Visual assessment may be labor-intensive with large inter- and intra-rater variations. In particular, the challenge of reliable visual scoring of minimal-to-moderate atrophy scores causes low inter-rater correspondence. In our dataset, the visual scoring results from two neuroradiologists showed moderate agreement.

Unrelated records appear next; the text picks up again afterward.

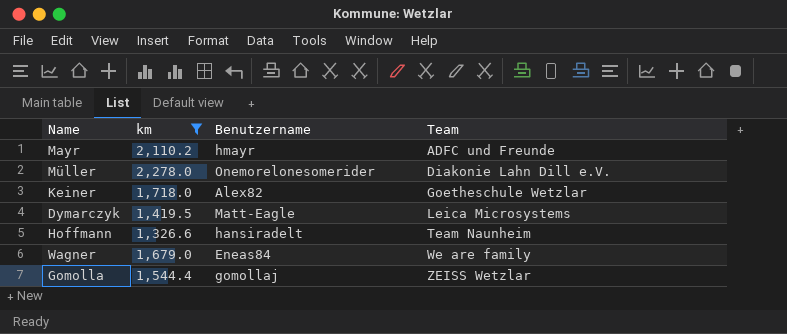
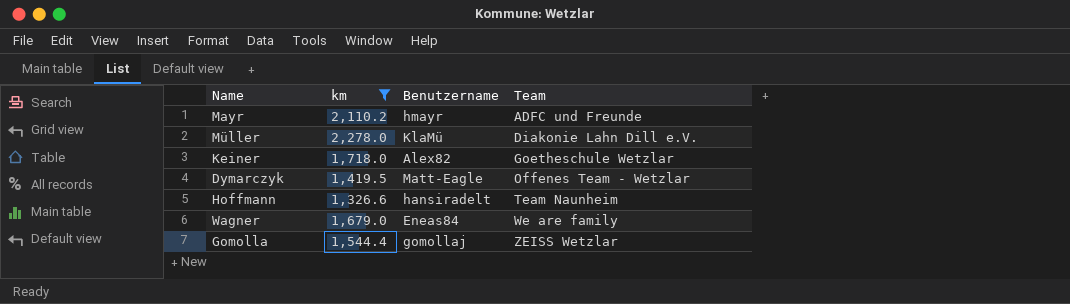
Müller | Benutzername: Onemorelonesomerider -> KlaMü
Dymarczyk | Team: Leica Microsystems -> Offenes Team - Wetzlar

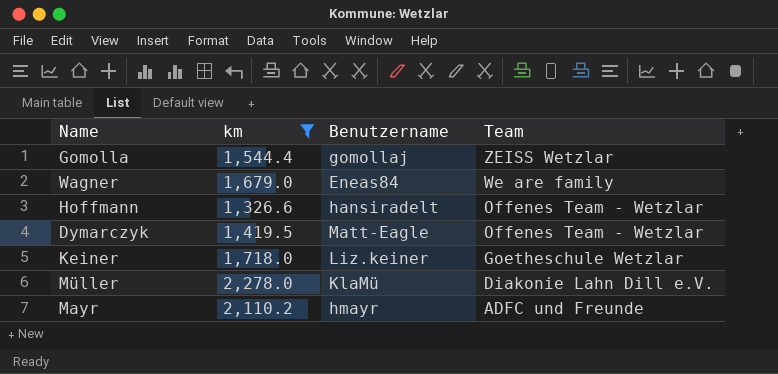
row order: Team ascending -> Team descending
Hoffmann | Team: Team Naunheim -> Offenes Team - Wetzlar
Keiner | Benutzername: Alex82 -> Liz.keiner

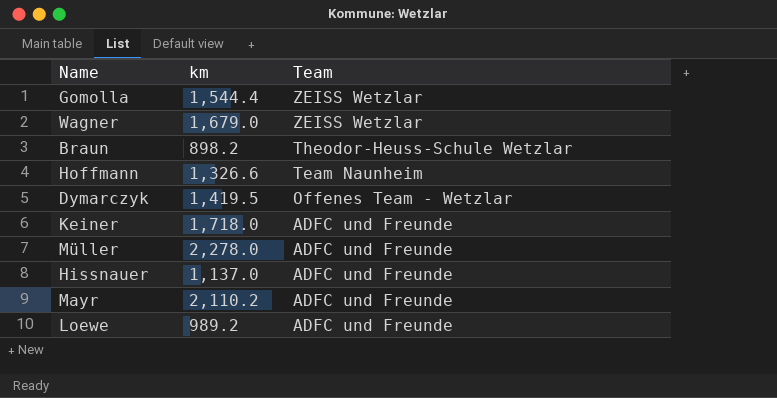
filter: km >= 1,326.6 -> none
column Benutzername | position: 3 -> none
Wagner | Team: We are family -> ZEISS Wetzlar
Hoffmann | Team: Offenes Team - Wetzlar -> Team Naunheim
Keiner | Team: Goetheschule Wetzlar -> ADFC und Freunde
Müller | Team: Diakonie Lahn Dill e.V. -> ADFC und Freunde

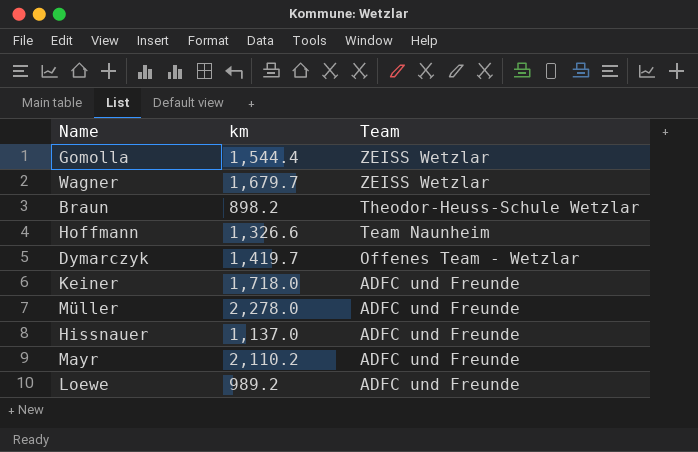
Wagner | km: 1,679.0 -> 1,679.7
Dymarczyk | km: 1,419.5 -> 1,419.7

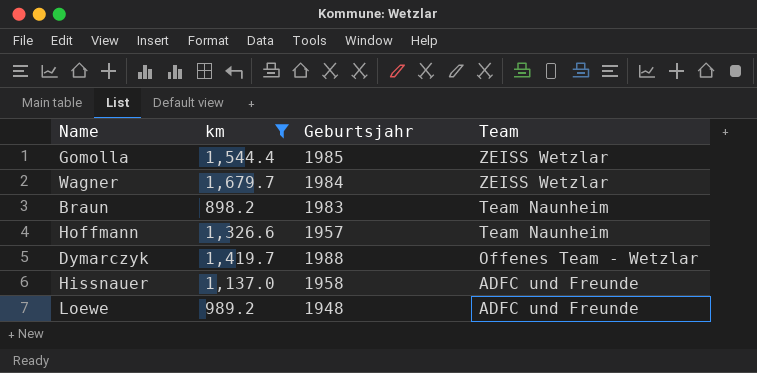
filter: none -> km <= 1,679.7
column Geburtsjahr | position: none -> 3
Braun | Team: Theodor-Heuss-Schule Wetzlar -> Team Naunheim

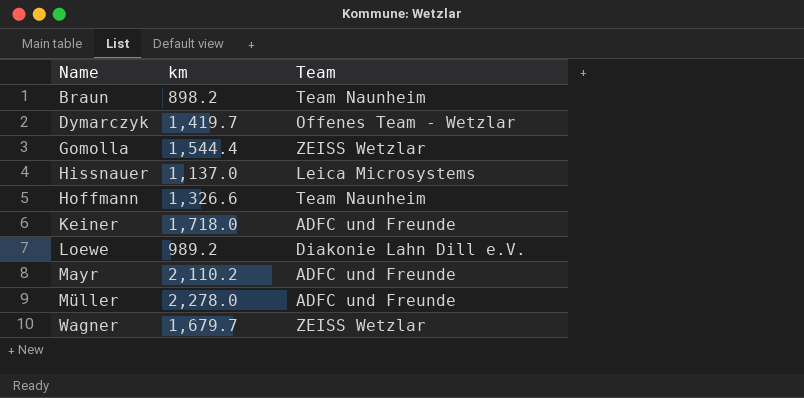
filter: km <= 1,679.7 -> none
row order: Team descending -> Name ascending
column Geburtsjahr | position: 3 -> none
Hissnauer | Team: ADFC und Freunde -> Leica Microsystems
Loewe | Team: ADFC und Freunde -> Diakonie Lahn Dill e.V.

To incorporate more consistent visual scoring into our automated scoring system, we sought to derive consensus scoring results from the two radiologists. The final visual score was converted into a binary score. There is a high correlation between the concordance visual score and our data-driven atrophy score without any agreement. This implies that atrophy scoring with visual assessment requires a high ability from individual radiologists, and the automated volumetric score could support radiologists with adequate reliability.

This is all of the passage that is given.